◆ Source information
....
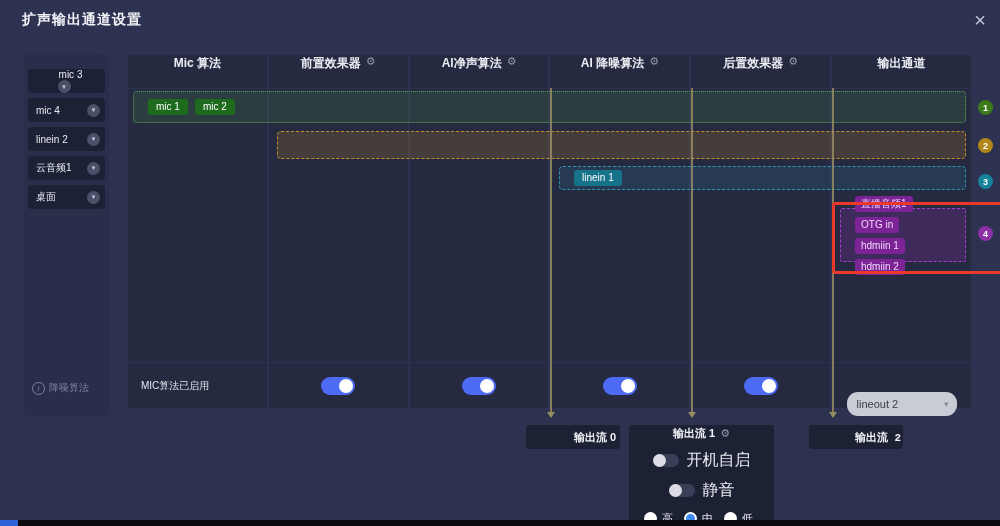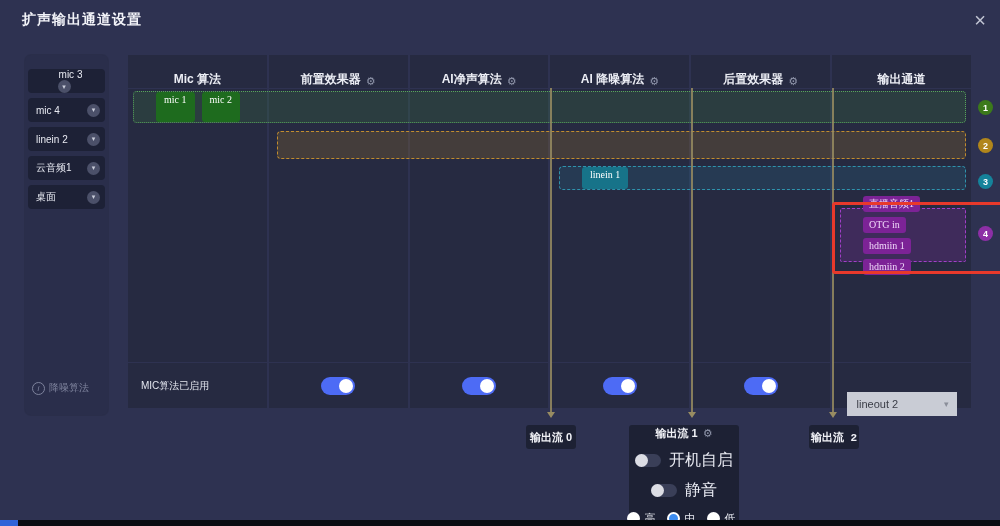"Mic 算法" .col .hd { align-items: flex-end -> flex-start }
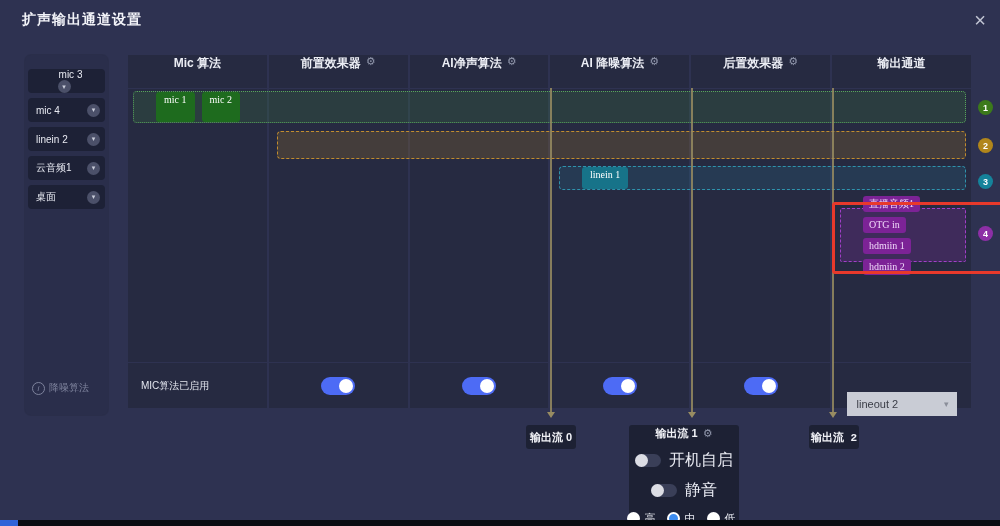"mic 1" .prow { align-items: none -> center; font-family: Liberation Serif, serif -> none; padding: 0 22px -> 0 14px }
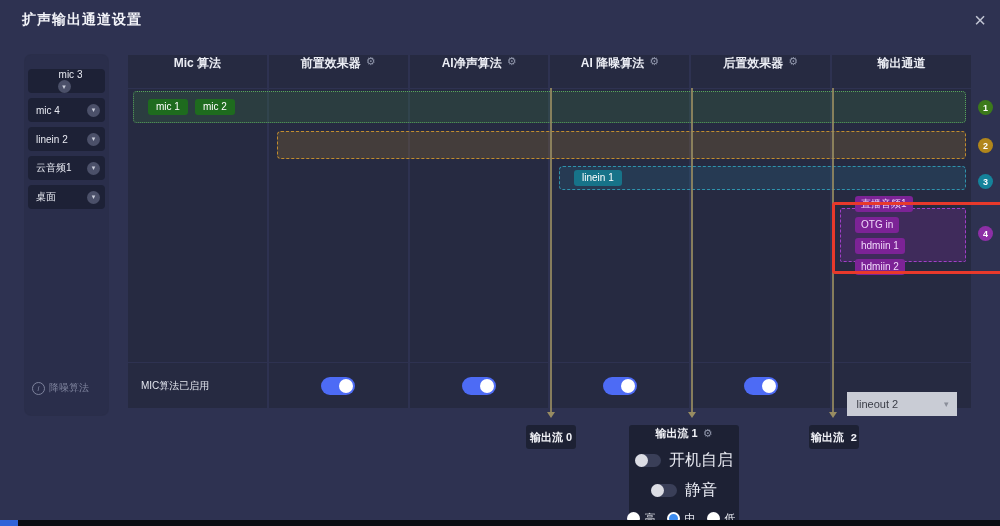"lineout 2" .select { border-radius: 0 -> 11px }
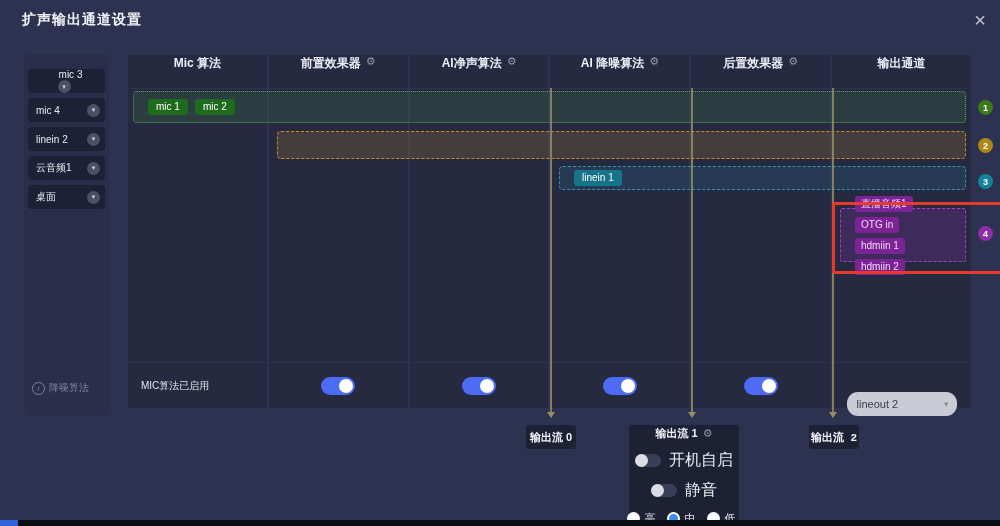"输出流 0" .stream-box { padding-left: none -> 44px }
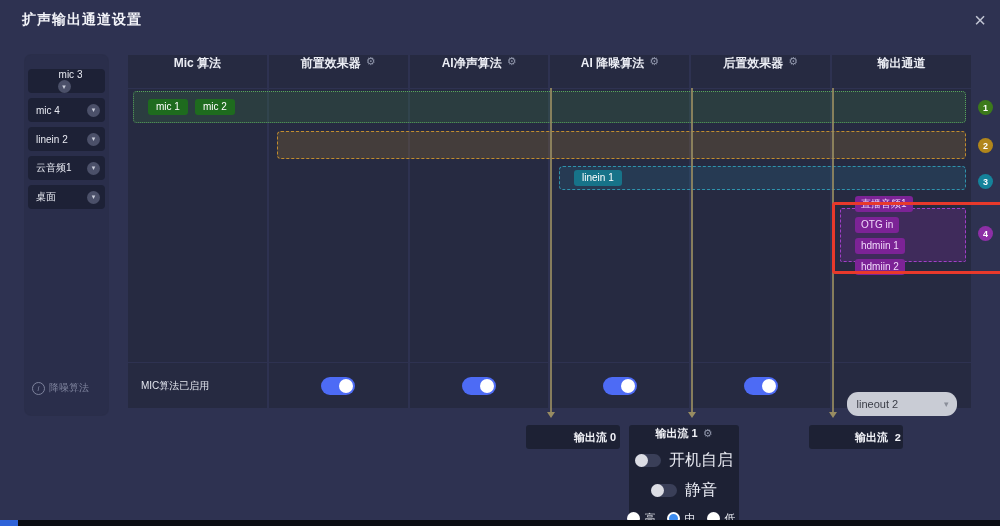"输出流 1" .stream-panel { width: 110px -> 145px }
....
◆ Description of the task
The answer must be the lines of the entries above, written out exactly from the first through the one with "border-radius: 0 ->", and no pictures.

◆ Exercise solution
"Mic 算法" .col .hd { align-items: flex-end -> flex-start }
"mic 1" .prow { align-items: none -> center; font-family: Liberation Serif, serif -> none; padding: 0 22px -> 0 14px }
"lineout 2" .select { border-radius: 0 -> 11px }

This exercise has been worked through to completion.